🤖 AI Summary
This study addresses the accessibility gap and usability barriers faced by Deaf and hard-of-hearing (DHH) individuals when interacting with large language models (LLMs) such as ChatGPT. Employing a mixed-methods approach—80 surveys and 11 in-depth interviews—combined with qualitative thematic analysis and quantitative statistics, it provides the first empirical investigation into DHH users’ LLM usage patterns, cultural adaptation needs, and technical constraints. Findings indicate that while LLMs hold promise for information access and communication enhancement, critical barriers persist: lack of American Sign Language (ASL) support, misrepresentation of Deaf culture, and insensitivity in interface design. The study proposes seven actionable, inclusive AI design principles, centered on two key innovations: an ASL-native integration framework and a Deaf-culture-sensitive design paradigm.
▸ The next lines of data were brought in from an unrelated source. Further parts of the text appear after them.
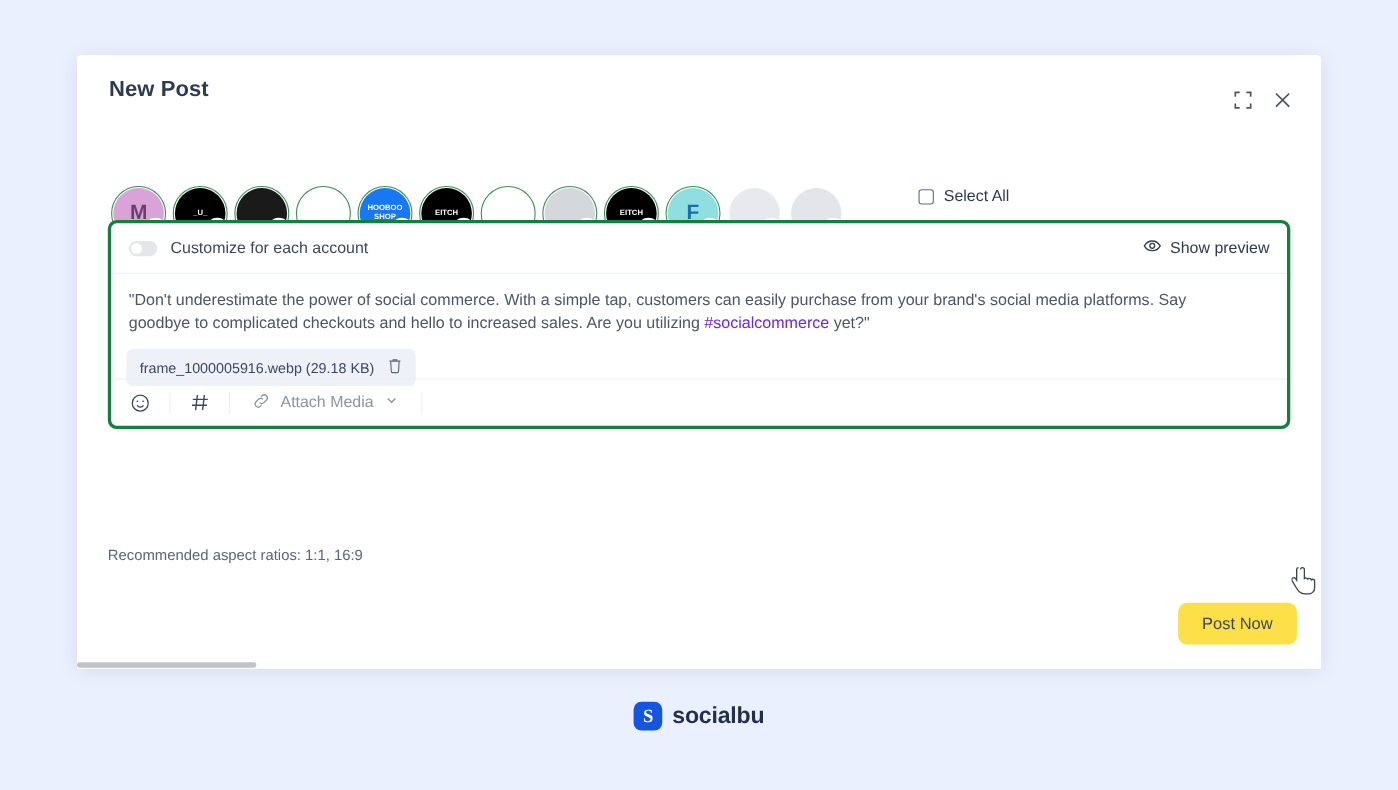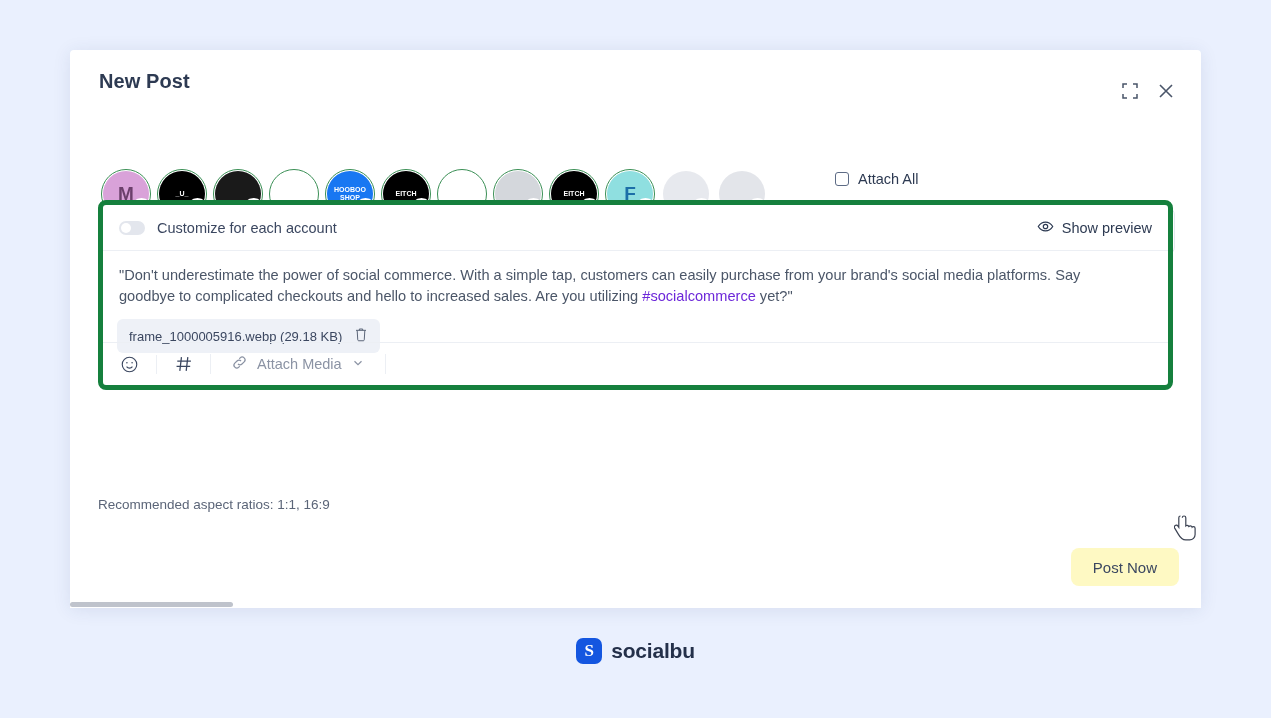"Attach All" span { text: Attach -> Select }
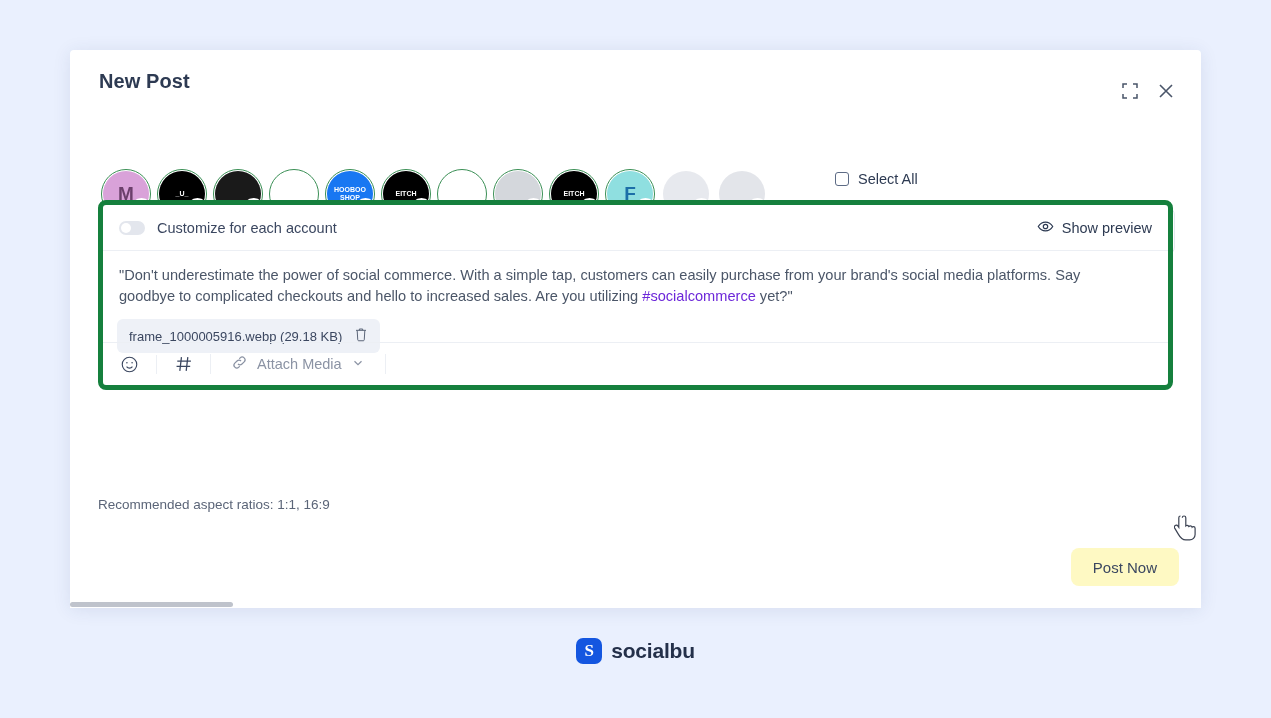"Customize for each account" #composer { border: 5px solid #15803d -> 3px solid #15803d }
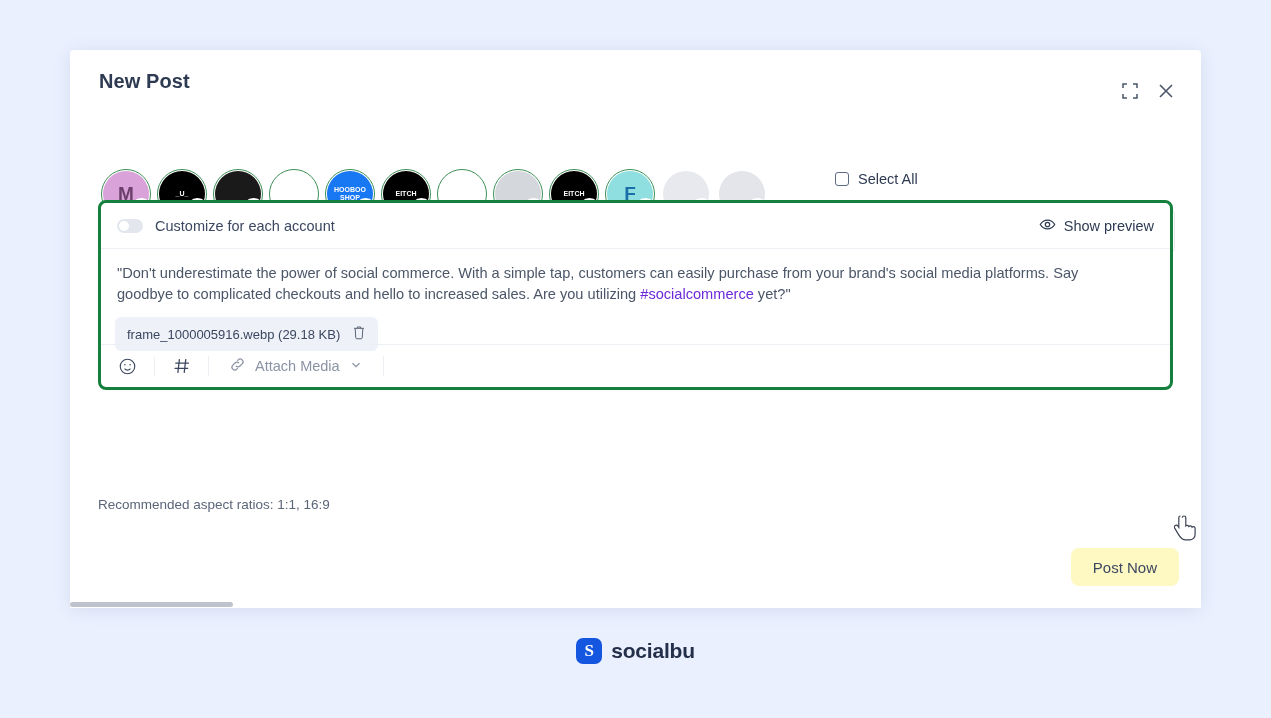"Post Now" #post-now { background: #fef9c3 -> #fde047 }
These contributions advance both theoretical understanding and practical implementation of equitable, culturally responsive AI interaction.
📝 Abstract
Generative AI tools, particularly those utilizing large language models (LLMs), are increasingly used in everyday contexts. While these tools enhance productivity and accessibility, little is known about how Deaf and Hard of Hearing (DHH) individuals engage with them or the challenges they face when using them. This paper presents a mixed-method study exploring how the DHH community uses Text AI tools like ChatGPT to reduce communication barriers and enhance information access. We surveyed 80 DHH participants and conducted interviews with 11 participants. Our findings reveal important benefits, such as eased communication and bridging Deaf and hearing cultures, alongside challenges like lack of American Sign Language (ASL) support and Deaf cultural understanding. We highlight unique usage patterns, propose inclusive design recommendations, and outline future research directions to improve Text AI accessibility for the DHH community.